[Stored items]

· · · · ·

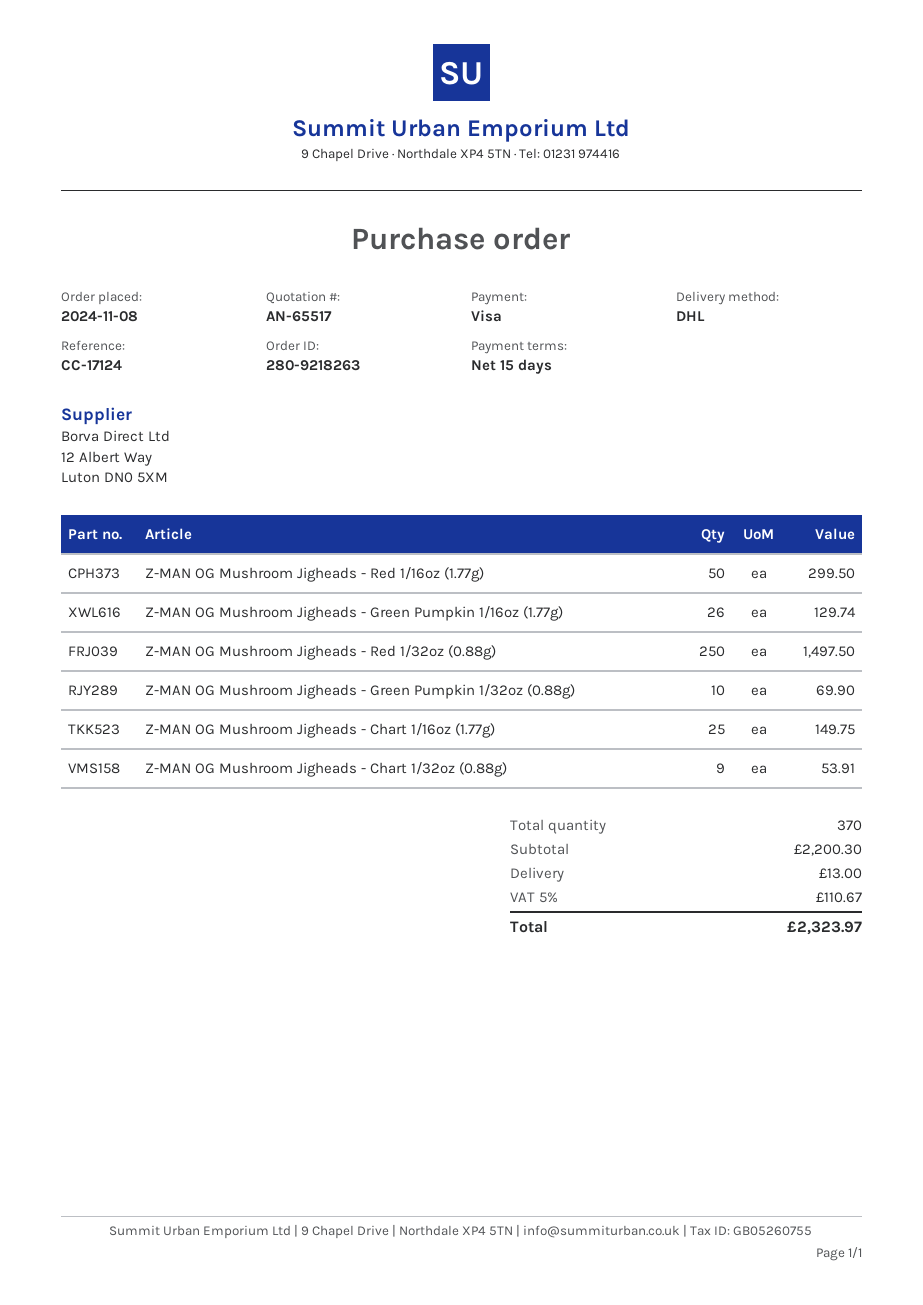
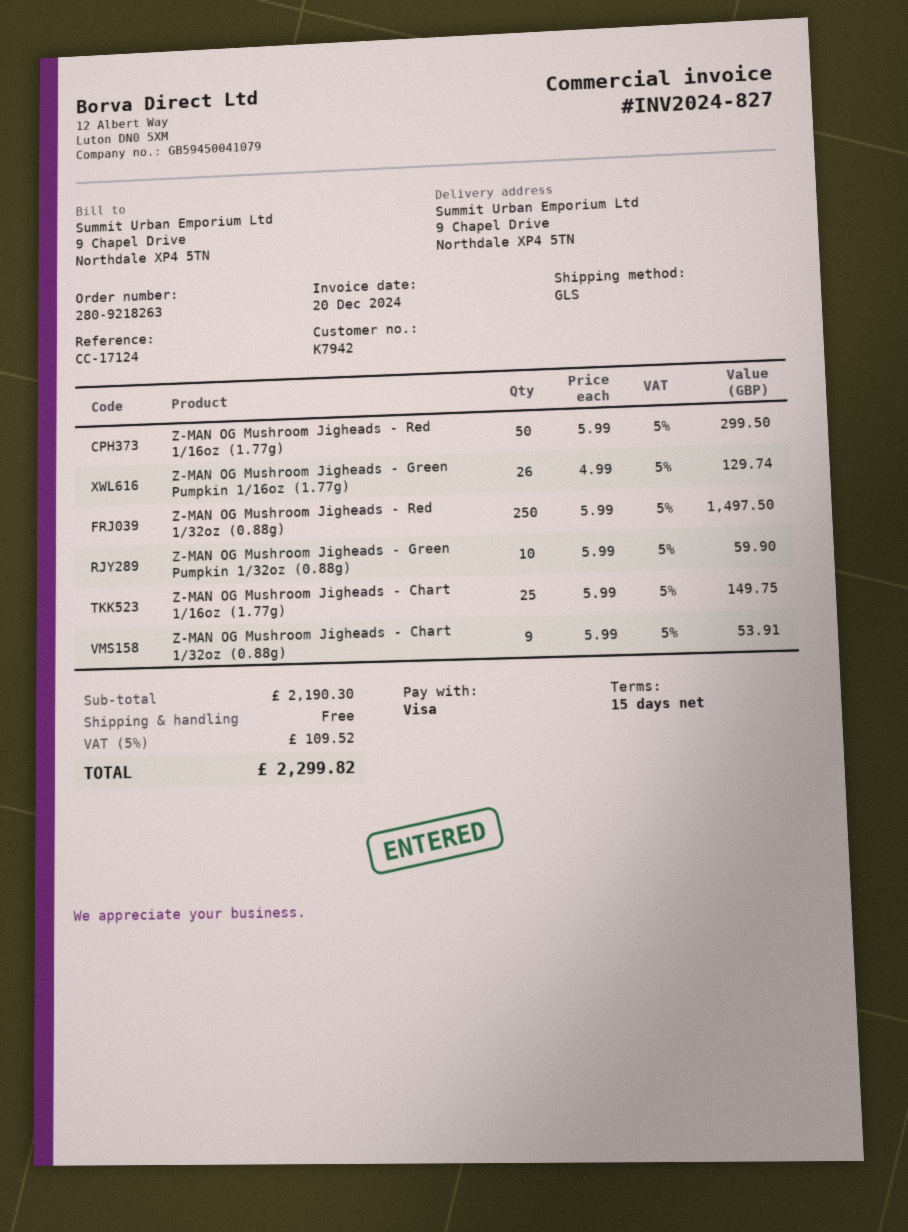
shipping method: DHL -> GLS
Z-MAN OG Mushroom Jigheads - Green Pumpkin 1/32oz (0.88g): 10 for 69.90 -> 10 for 59.90
subtotal: 2200.30 -> 2190.30
shipping: 13.00 -> 0.00
tax: 5% = 110.67 -> 5% = 109.52
total: 2323.97 -> 2299.82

· · · · ·

Look at the records above. Copy every line where the string "shipping" occurs.

◆ **Answer section**:
shipping method: DHL -> GLS
shipping: 13.00 -> 0.00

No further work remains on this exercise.